Problem: The expected response is the full listing, retyped exactly, without its images.

Source material:
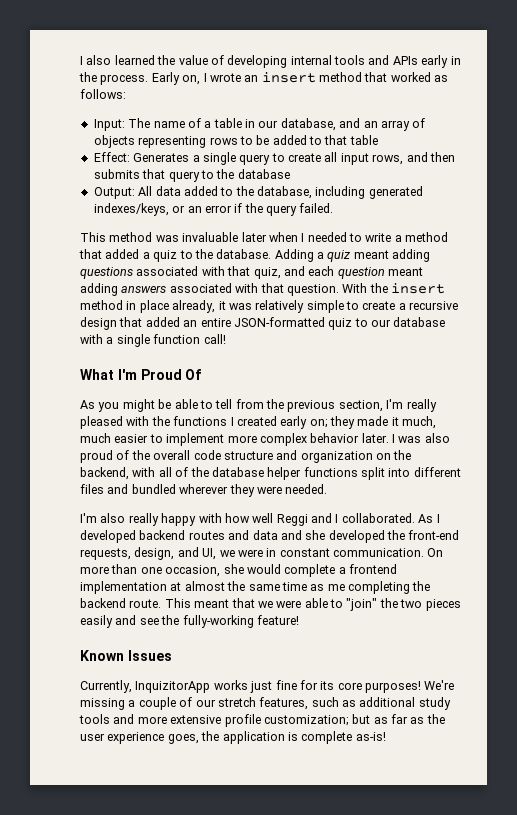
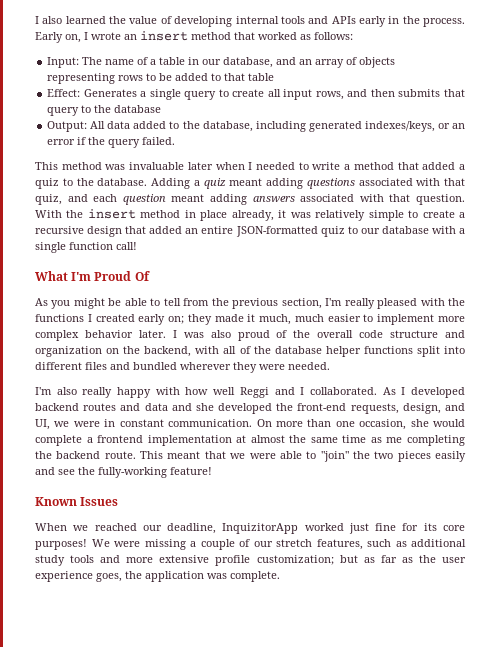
- Currently, InquizitorApp works just fine for its core purposes!
+ When we reached our deadline, InquizitorApp worked just fine for its core purposes!
- We're missing a couple of our stretch features, such as additional study tools and more extensive profile customization; but as far as the user experience goes, the application is complete as-is!
+ We were missing a couple of our stretch features, such as additional study tools and more extensive profile customization; but as far as the user experience goes, the application was complete.

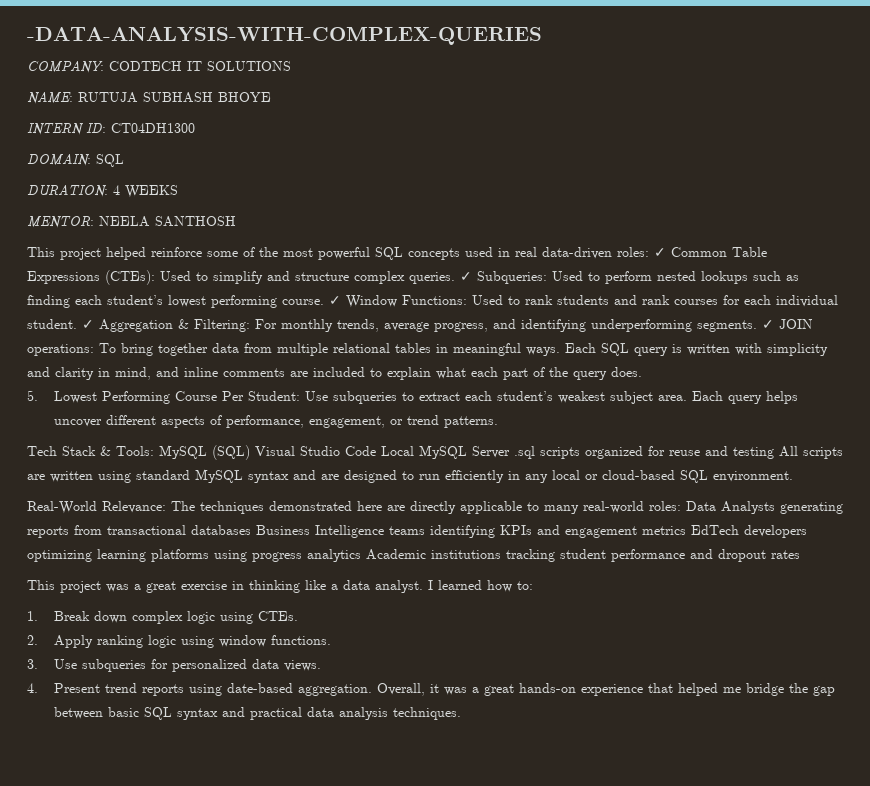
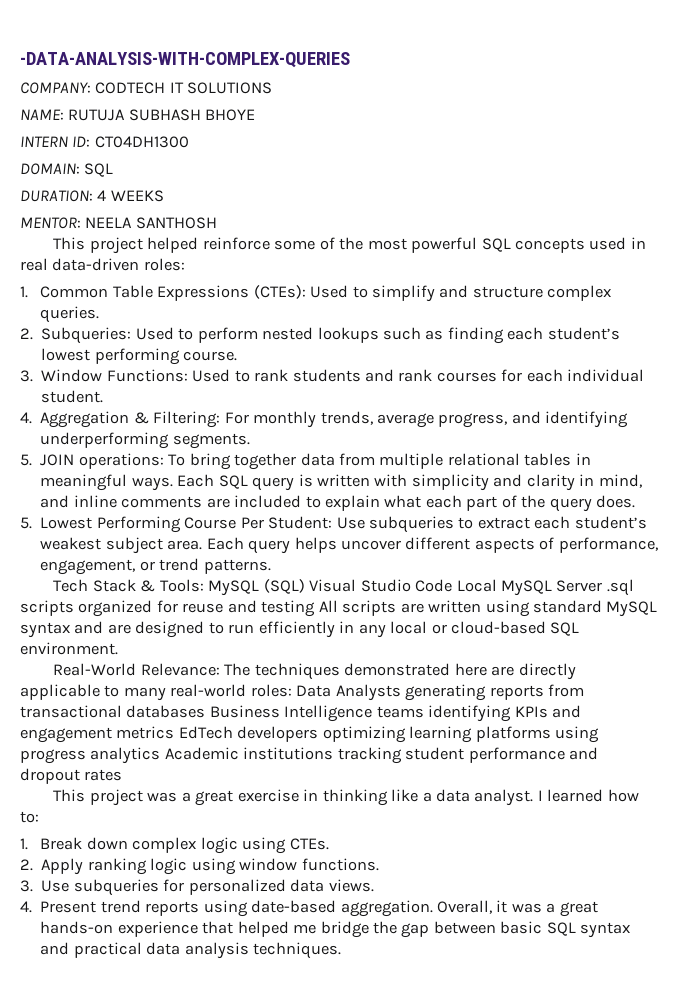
- This project helped reinforce some of the most powerful SQL concepts used in real data-driven roles: ✓ Common Table Expressions (CTEs):
+ This project helped reinforce some of the most powerful SQL concepts used in real data-driven roles:
+ 1. Common Table Expressions (CTEs):
- Used to simplify and structure complex queries. ✓ Subqueries:
+ Used to simplify and structure complex queries.
+ 2. Subqueries:
- Used to perform nested lookups such as finding each student’s lowest performing course. ✓ Window Functions:
+ Used to perform nested lookups such as finding each student’s lowest performing course.
+ 3. Window Functions:
- Used to rank students and rank courses for each individual student. ✓ Aggregation & Filtering:
+ Used to rank students and rank courses for each individual student.
+ 4. Aggregation & Filtering:
- For monthly trends, average progress, and identifying underperforming segments. ✓ JOIN operations:
+ For monthly trends, average progress, and identifying underperforming segments.
+ 5. JOIN operations:

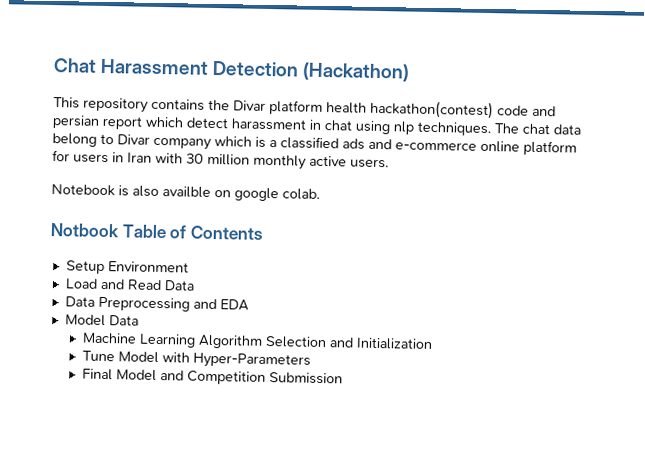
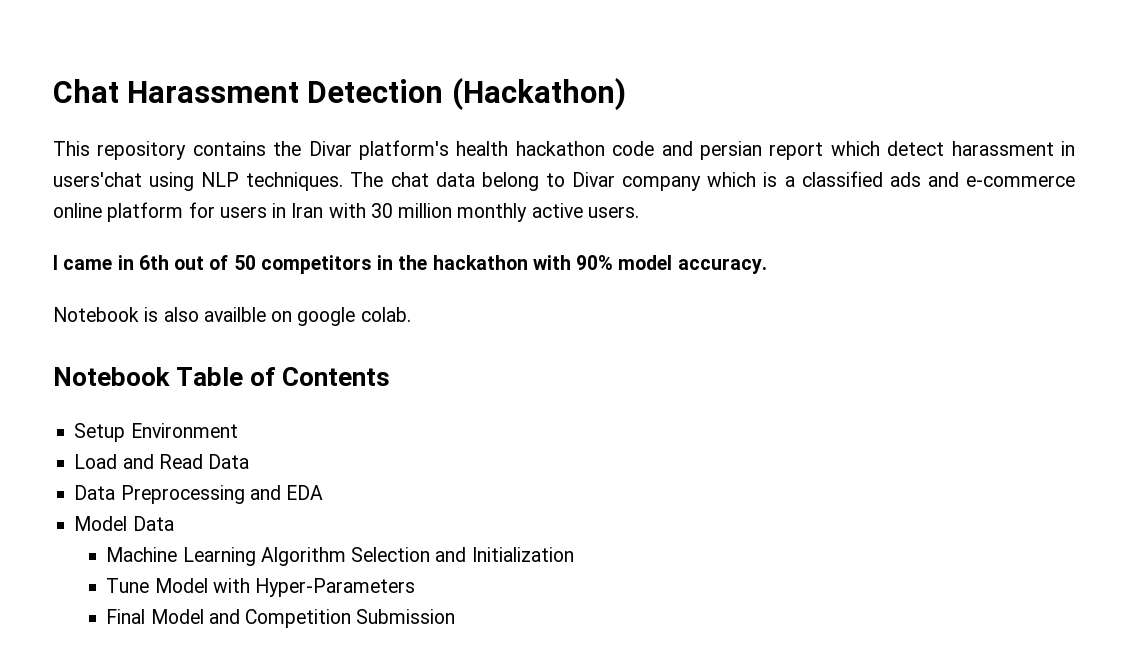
- This repository contains the Divar platform health hackathon(contest) code and persian report which detect harassment in chat using nlp techniques.
+ This repository contains the Divar platform's health hackathon code and persian report which detect harassment in users'chat using NLP techniques.
+ I came in 6th out of 50 competitors in the hackathon with 90% model accuracy.
- Notbook Table of Contents
+ Notebook Table of Contents

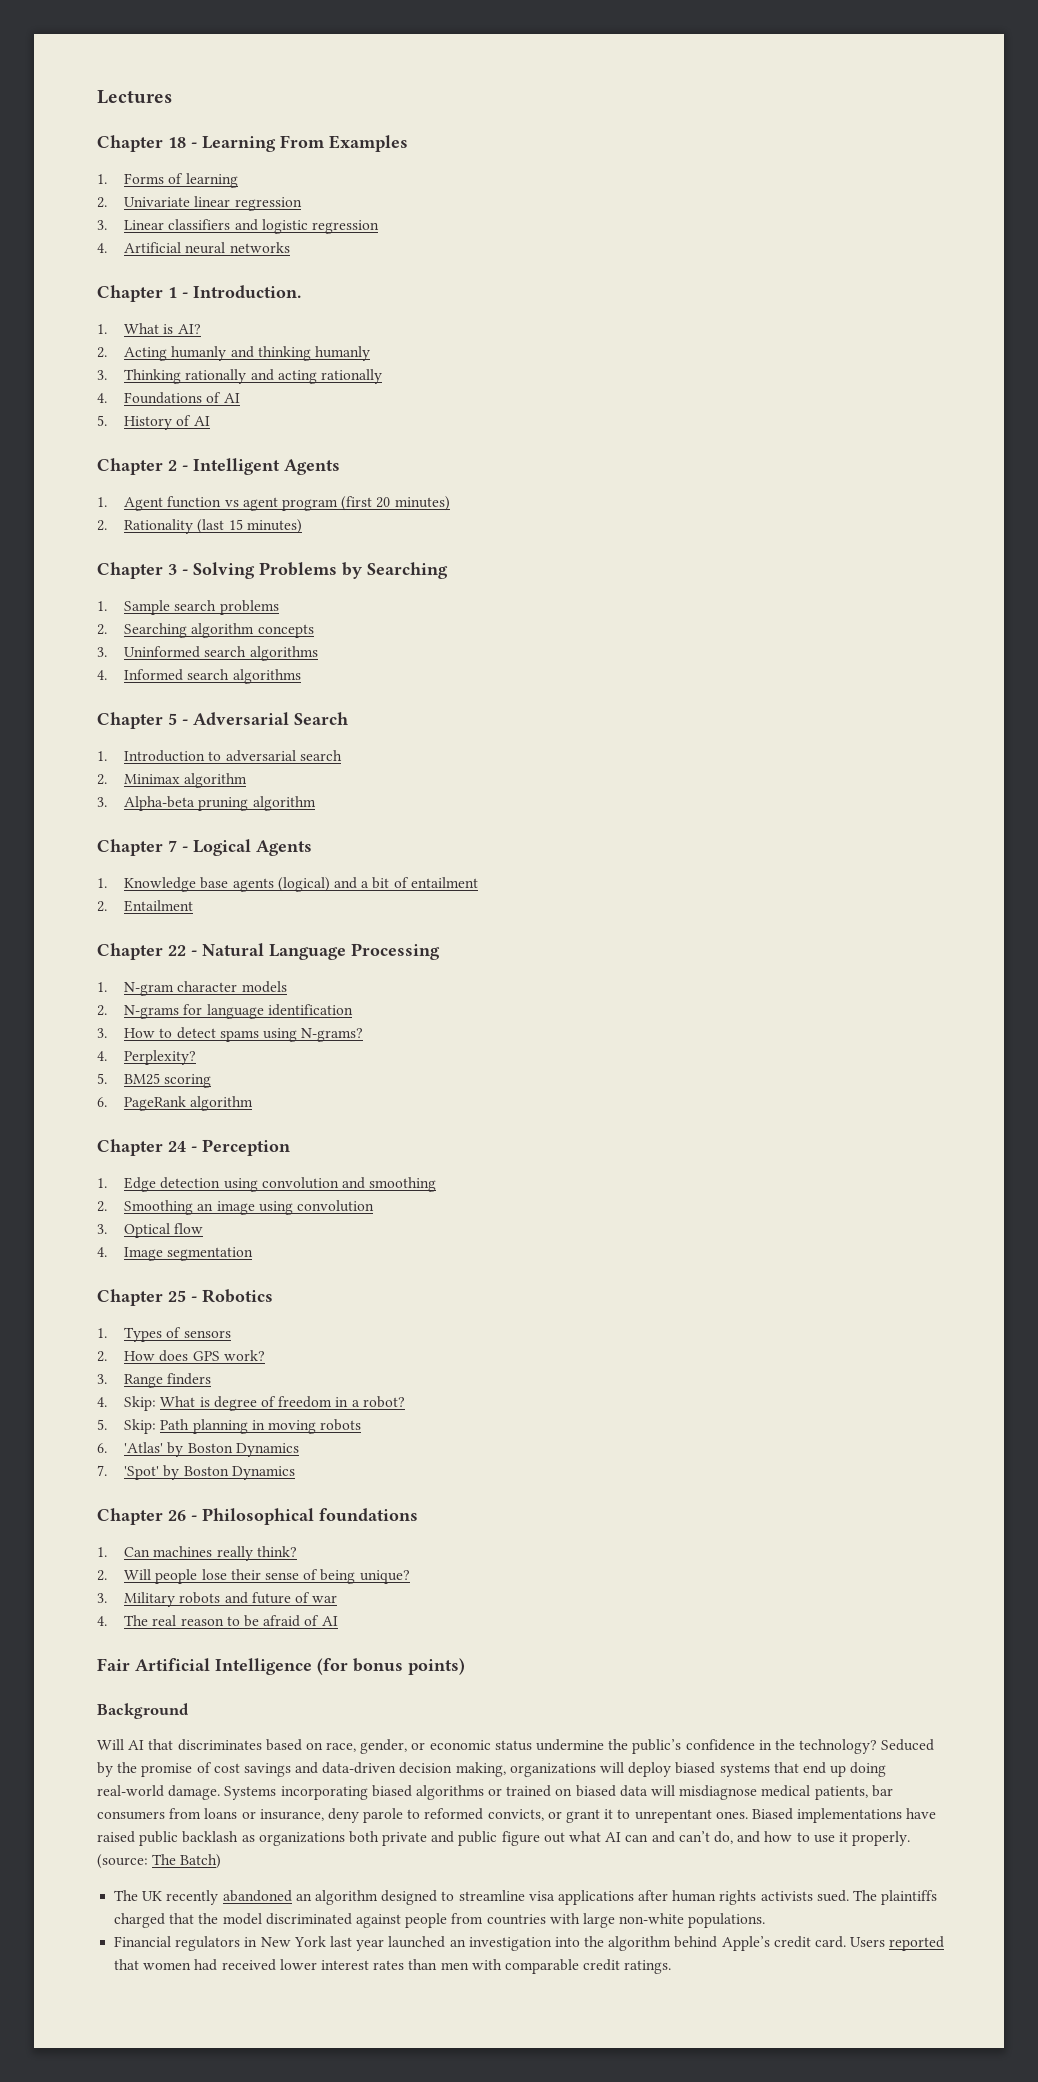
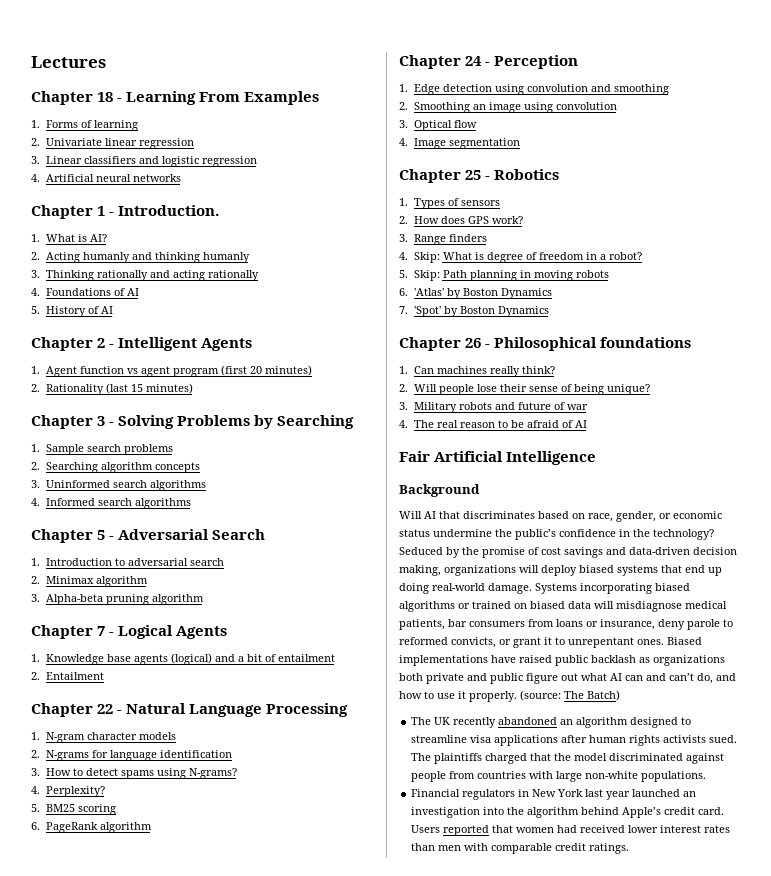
- Fair Artificial Intelligence (for bonus points)
+ Fair Artificial Intelligence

Exercise response:
- Currently, InquizitorApp works just fine for its core purposes!
+ When we reached our deadline, InquizitorApp worked just fine for its core purposes!
- We're missing a couple of our stretch features, such as additional study tools and more extensive profile customization; but as far as the user experience goes, the application is complete as-is!
+ We were missing a couple of our stretch features, such as additional study tools and more extensive profile customization; but as far as the user experience goes, the application was complete.

- This project helped reinforce some of the most powerful SQL concepts used in real data-driven roles: ✓ Common Table Expressions (CTEs):
+ This project helped reinforce some of the most powerful SQL concepts used in real data-driven roles:
+ 1. Common Table Expressions (CTEs):
- Used to simplify and structure complex queries. ✓ Subqueries:
+ Used to simplify and structure complex queries.
+ 2. Subqueries:
- Used to perform nested lookups such as finding each student’s lowest performing course. ✓ Window Functions:
+ Used to perform nested lookups such as finding each student’s lowest performing course.
+ 3. Window Functions:
- Used to rank students and rank courses for each individual student. ✓ Aggregation & Filtering:
+ Used to rank students and rank courses for each individual student.
+ 4. Aggregation & Filtering:
- For monthly trends, average progress, and identifying underperforming segments. ✓ JOIN operations:
+ For monthly trends, average progress, and identifying underperforming segments.
+ 5. JOIN operations:

- This repository contains the Divar platform health hackathon(contest) code and persian report which detect harassment in chat using nlp techniques.
+ This repository contains the Divar platform's health hackathon code and persian report which detect harassment in users'chat using NLP techniques.
+ I came in 6th out of 50 competitors in the hackathon with 90% model accuracy.
- Notbook Table of Contents
+ Notebook Table of Contents

- Fair Artificial Intelligence (for bonus points)
+ Fair Artificial Intelligence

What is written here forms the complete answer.